■ Description of the task
Quote all of the data that follows exactly as written, skipping the images.

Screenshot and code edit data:
- - - - - - -

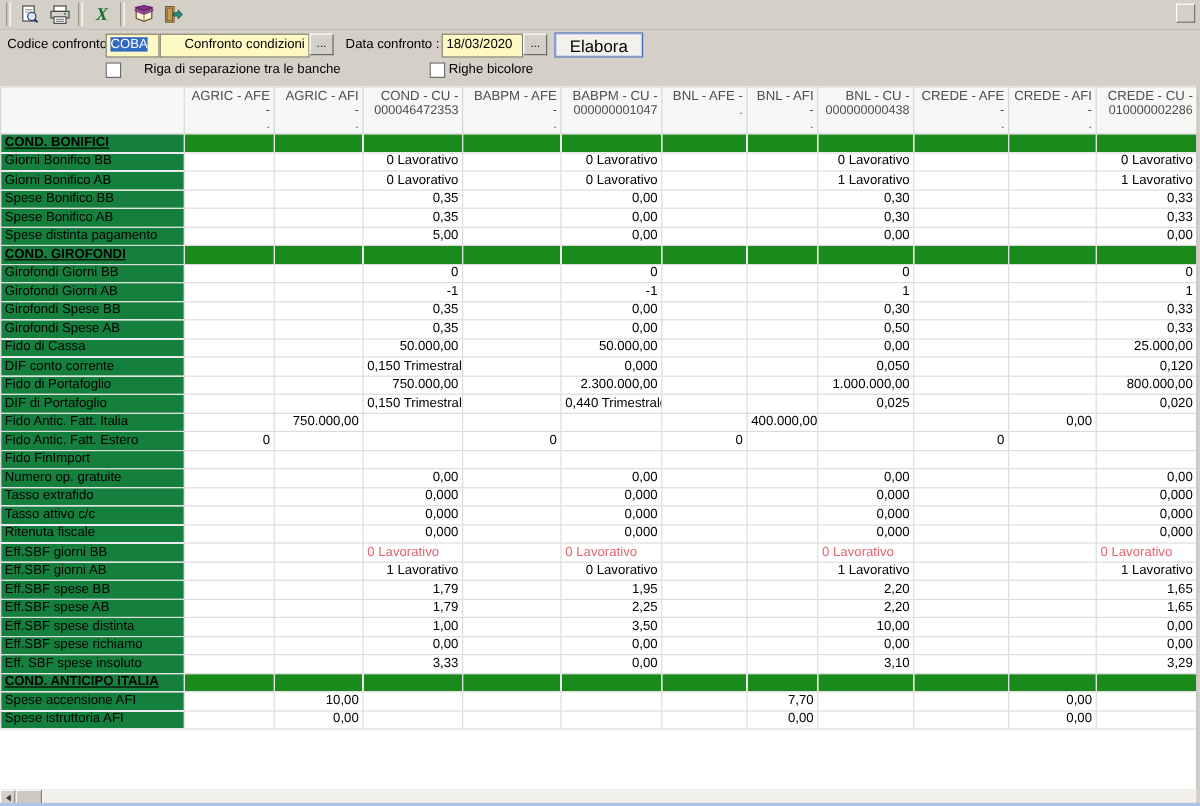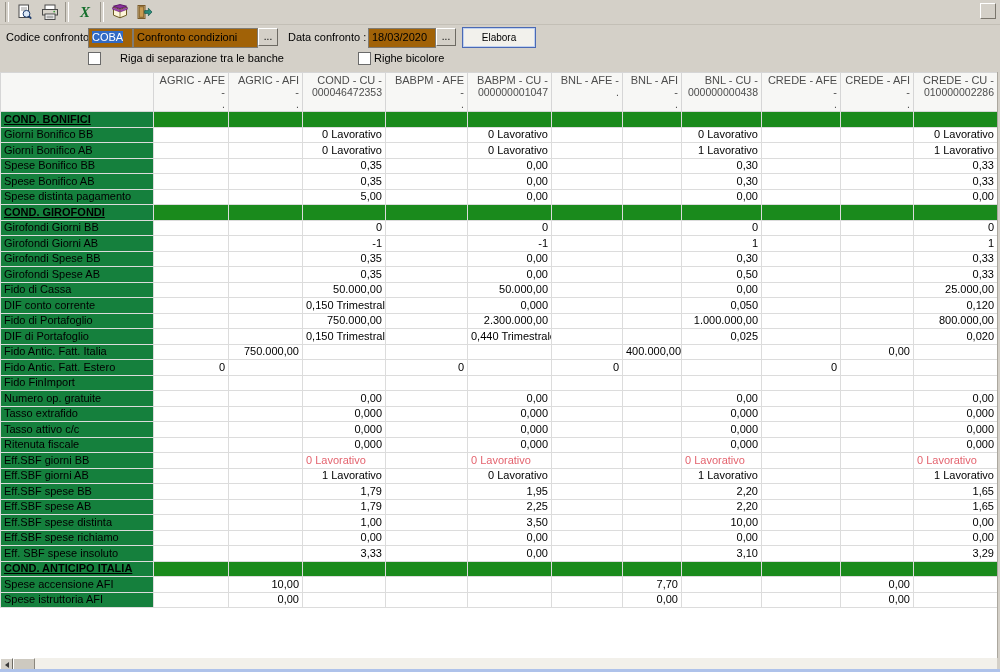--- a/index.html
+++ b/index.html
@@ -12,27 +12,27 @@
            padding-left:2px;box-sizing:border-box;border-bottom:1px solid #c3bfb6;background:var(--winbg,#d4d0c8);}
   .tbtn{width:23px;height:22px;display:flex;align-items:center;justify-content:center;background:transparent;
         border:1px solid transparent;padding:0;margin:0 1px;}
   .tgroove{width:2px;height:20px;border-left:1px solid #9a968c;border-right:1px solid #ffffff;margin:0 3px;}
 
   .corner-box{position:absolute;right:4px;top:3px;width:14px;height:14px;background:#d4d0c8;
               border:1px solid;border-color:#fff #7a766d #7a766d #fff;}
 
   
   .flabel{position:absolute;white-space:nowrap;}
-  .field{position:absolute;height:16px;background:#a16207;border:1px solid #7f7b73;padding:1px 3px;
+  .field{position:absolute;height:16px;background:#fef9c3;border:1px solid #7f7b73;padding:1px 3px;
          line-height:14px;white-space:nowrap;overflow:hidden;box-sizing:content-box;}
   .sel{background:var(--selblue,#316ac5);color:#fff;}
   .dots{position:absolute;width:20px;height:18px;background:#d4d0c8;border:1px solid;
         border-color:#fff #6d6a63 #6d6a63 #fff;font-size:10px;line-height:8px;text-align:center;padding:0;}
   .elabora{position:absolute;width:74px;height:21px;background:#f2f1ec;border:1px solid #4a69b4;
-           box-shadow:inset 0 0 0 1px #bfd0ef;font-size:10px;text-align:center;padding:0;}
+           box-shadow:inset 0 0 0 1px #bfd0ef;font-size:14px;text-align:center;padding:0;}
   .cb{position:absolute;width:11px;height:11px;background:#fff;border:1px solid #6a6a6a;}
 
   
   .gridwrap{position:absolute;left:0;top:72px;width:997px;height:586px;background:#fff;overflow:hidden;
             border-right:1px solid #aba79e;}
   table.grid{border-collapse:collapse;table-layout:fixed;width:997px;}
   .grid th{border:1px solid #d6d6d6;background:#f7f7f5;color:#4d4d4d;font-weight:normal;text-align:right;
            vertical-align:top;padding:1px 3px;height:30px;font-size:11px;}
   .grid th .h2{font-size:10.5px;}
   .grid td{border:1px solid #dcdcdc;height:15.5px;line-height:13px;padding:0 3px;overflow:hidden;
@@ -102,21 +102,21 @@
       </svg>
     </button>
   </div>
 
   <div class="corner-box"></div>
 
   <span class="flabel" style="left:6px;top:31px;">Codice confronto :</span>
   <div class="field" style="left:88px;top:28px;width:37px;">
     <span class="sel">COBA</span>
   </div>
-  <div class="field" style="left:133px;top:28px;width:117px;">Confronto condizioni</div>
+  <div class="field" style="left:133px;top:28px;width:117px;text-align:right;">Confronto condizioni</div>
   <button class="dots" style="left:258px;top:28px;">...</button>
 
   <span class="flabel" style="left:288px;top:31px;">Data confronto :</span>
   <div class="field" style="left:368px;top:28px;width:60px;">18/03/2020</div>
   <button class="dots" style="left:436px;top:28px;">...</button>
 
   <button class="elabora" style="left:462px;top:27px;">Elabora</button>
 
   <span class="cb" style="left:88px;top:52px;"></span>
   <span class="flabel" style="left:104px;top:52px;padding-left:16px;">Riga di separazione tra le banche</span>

- - - - - - -

■ Completed exercise
--- a/index.html
+++ b/index.html
@@ -12,27 +12,27 @@
            padding-left:2px;box-sizing:border-box;border-bottom:1px solid #c3bfb6;background:var(--winbg,#d4d0c8);}
   .tbtn{width:23px;height:22px;display:flex;align-items:center;justify-content:center;background:transparent;
         border:1px solid transparent;padding:0;margin:0 1px;}
   .tgroove{width:2px;height:20px;border-left:1px solid #9a968c;border-right:1px solid #ffffff;margin:0 3px;}
 
   .corner-box{position:absolute;right:4px;top:3px;width:14px;height:14px;background:#d4d0c8;
               border:1px solid;border-color:#fff #7a766d #7a766d #fff;}
 
   
   .flabel{position:absolute;white-space:nowrap;}
-  .field{position:absolute;height:16px;background:#a16207;border:1px solid #7f7b73;padding:1px 3px;
+  .field{position:absolute;height:16px;background:#fef9c3;border:1px solid #7f7b73;padding:1px 3px;
          line-height:14px;white-space:nowrap;overflow:hidden;box-sizing:content-box;}
   .sel{background:var(--selblue,#316ac5);color:#fff;}
   .dots{position:absolute;width:20px;height:18px;background:#d4d0c8;border:1px solid;
         border-color:#fff #6d6a63 #6d6a63 #fff;font-size:10px;line-height:8px;text-align:center;padding:0;}
   .elabora{position:absolute;width:74px;height:21px;background:#f2f1ec;border:1px solid #4a69b4;
-           box-shadow:inset 0 0 0 1px #bfd0ef;font-size:10px;text-align:center;padding:0;}
+           box-shadow:inset 0 0 0 1px #bfd0ef;font-size:14px;text-align:center;padding:0;}
   .cb{position:absolute;width:11px;height:11px;background:#fff;border:1px solid #6a6a6a;}
 
   
   .gridwrap{position:absolute;left:0;top:72px;width:997px;height:586px;background:#fff;overflow:hidden;
             border-right:1px solid #aba79e;}
   table.grid{border-collapse:collapse;table-layout:fixed;width:997px;}
   .grid th{border:1px solid #d6d6d6;background:#f7f7f5;color:#4d4d4d;font-weight:normal;text-align:right;
            vertical-align:top;padding:1px 3px;height:30px;font-size:11px;}
   .grid th .h2{font-size:10.5px;}
   .grid td{border:1px solid #dcdcdc;height:15.5px;line-height:13px;padding:0 3px;overflow:hidden;
@@ -102,21 +102,21 @@
       </svg>
     </button>
   </div>
 
   <div class="corner-box"></div>
 
   <span class="flabel" style="left:6px;top:31px;">Codice confronto :</span>
   <div class="field" style="left:88px;top:28px;width:37px;">
     <span class="sel">COBA</span>
   </div>
-  <div class="field" style="left:133px;top:28px;width:117px;">Confronto condizioni</div>
+  <div class="field" style="left:133px;top:28px;width:117px;text-align:right;">Confronto condizioni</div>
   <button class="dots" style="left:258px;top:28px;">...</button>
 
   <span class="flabel" style="left:288px;top:31px;">Data confronto :</span>
   <div class="field" style="left:368px;top:28px;width:60px;">18/03/2020</div>
   <button class="dots" style="left:436px;top:28px;">...</button>
 
   <button class="elabora" style="left:462px;top:27px;">Elabora</button>
 
   <span class="cb" style="left:88px;top:52px;"></span>
   <span class="flabel" style="left:104px;top:52px;padding-left:16px;">Riga di separazione tra le banche</span>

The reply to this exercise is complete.